# Z-Image-Turbo: Text-to-Image Generation

This notebook provides a simple interface to generate images using the **Tongyi-MAI/Z-Image-Turbo** model.

- **Model**: 6B-parameter text-to-image generation model
- **Speed**: Lightning-fast inference (optimized for 8-step generation)
- **Resolution**: Supports up to 2048×2048 (2MP)
- **Languages**: English and Chinese text rendering

---

## 1. Install Dependencies

Install required packages including diffusers from source (required for ZImagePipeline).

In [None]:
!pip install -q torch transformers accelerate protobuf sentencepiece
!pip install -q git+https://github.com/huggingface/diffusers.git

## 2. Load Model

Load the Z-Image-Turbo pipeline. This will download the model on first run (~12GB).

In [None]:
import torch
from diffusers import ZImagePipeline
from IPython.display import display

# Load the pipeline
print("Loading Z-Image-Turbo model...")
device = "cuda" if torch.cuda.is_available() else "cpu"
dtype = torch.bfloat16 if device == "cuda" else torch.float32

pipe = ZImagePipeline.from_pretrained(
    "Tongyi-MAI/Z-Image-Turbo",
    torch_dtype=dtype,
    low_cpu_mem_usage=False
)
pipe.to(device)

print(f"Model loaded successfully on {device}!")

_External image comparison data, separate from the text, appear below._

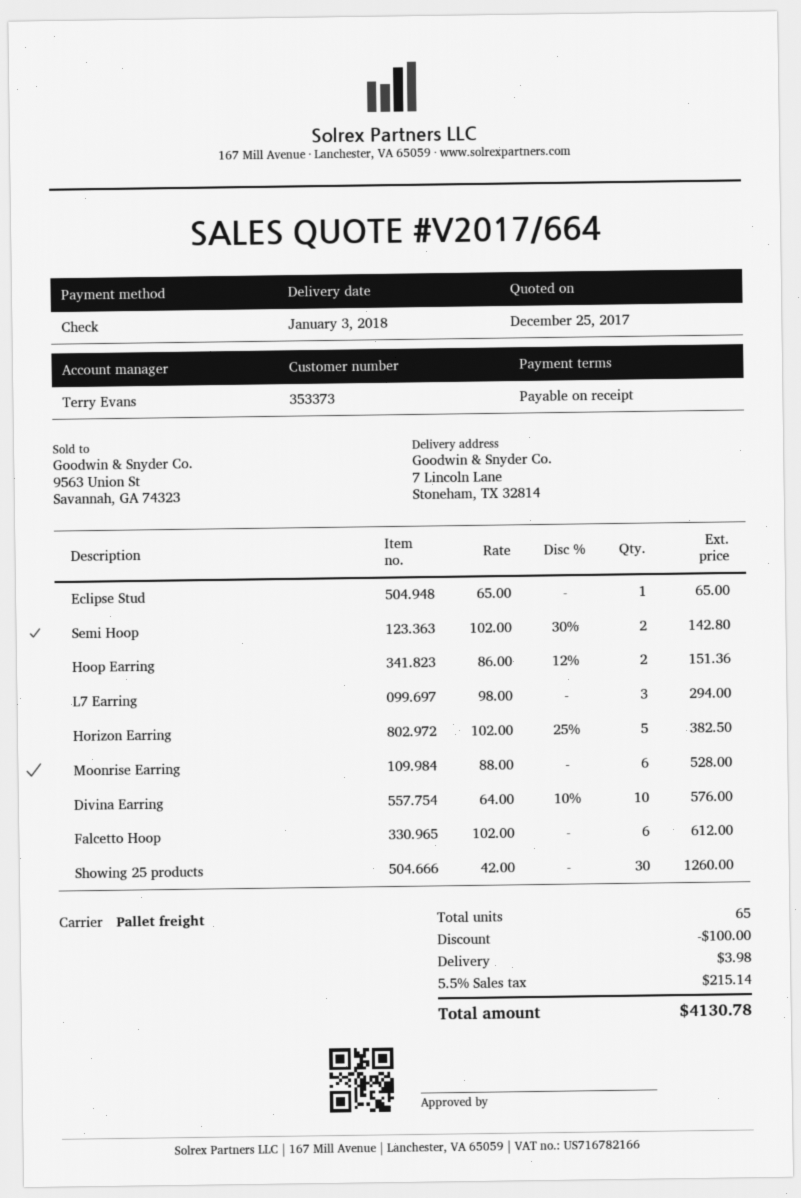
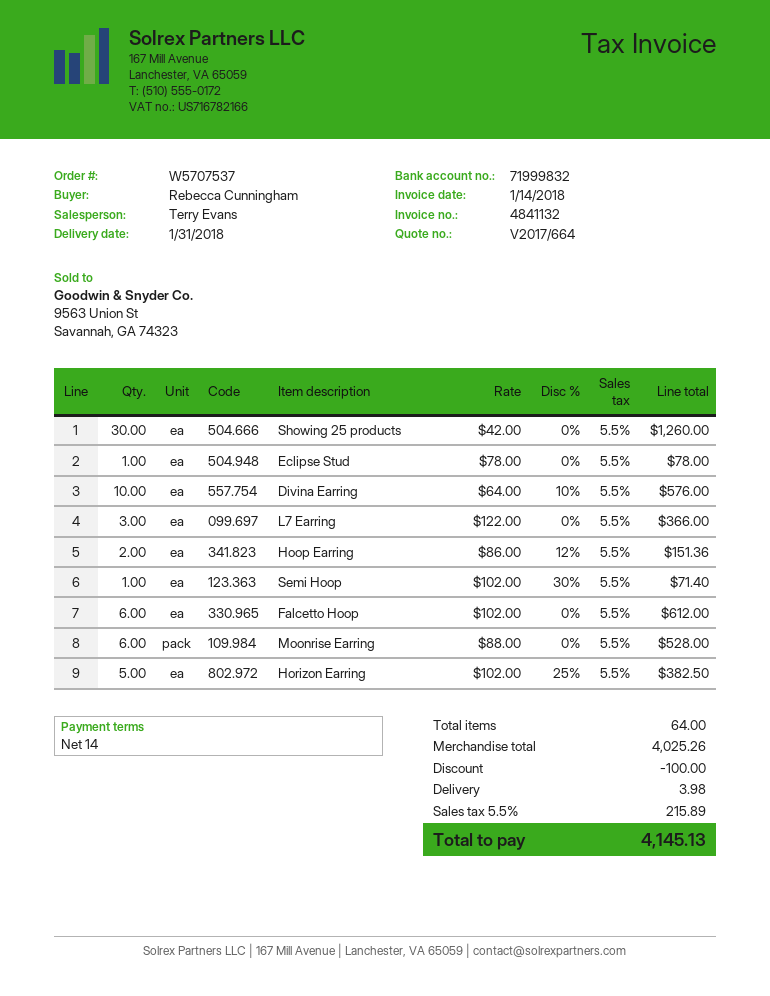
delivery date: 2018-01-03 -> 2018-01-31
payment terms: on receipt -> 14 days
Eclipse Stud: 1 x 65.00 = 65.00 -> 1 x 78.00 = 78.00
Semi Hoop: 2 x 102.00 - 30% = 142.80 -> 1 x 102.00 - 30% = 71.40
L7 Earring: 3 x 98.00 = 294.00 -> 3 x 122.00 = 366.00
total quantity: 65 -> 64
tax: 5.5% = 215.14 -> 5.5% = 215.89
total: 4130.78 -> 4145.13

## 3. Configure Generation Parameters

Set your prompt and generation parameters here.

In [None]:
# ============================================
# GENERATION PARAMETERS - Edit these!
# ============================================

# Your text prompt
prompt = "A serene landscape with mountains and a lake at sunset, highly detailed, 4k"

# Image dimensions (must be divisible by 16)
width = 1024
height = 1024

# Generation settings
steps = 8              # Number of inference steps (1-50, default: 8)
guidance_scale = 0.0   # Guidance scale (0-10, default: 0.0)
seed = -1              # Seed for reproducibility (-1 for random)

# ============================================

print(f"Prompt: {prompt}")
print(f"Resolution: {width}×{height}")
print(f"Steps: {steps}, Guidance: {guidance_scale}, Seed: {seed}")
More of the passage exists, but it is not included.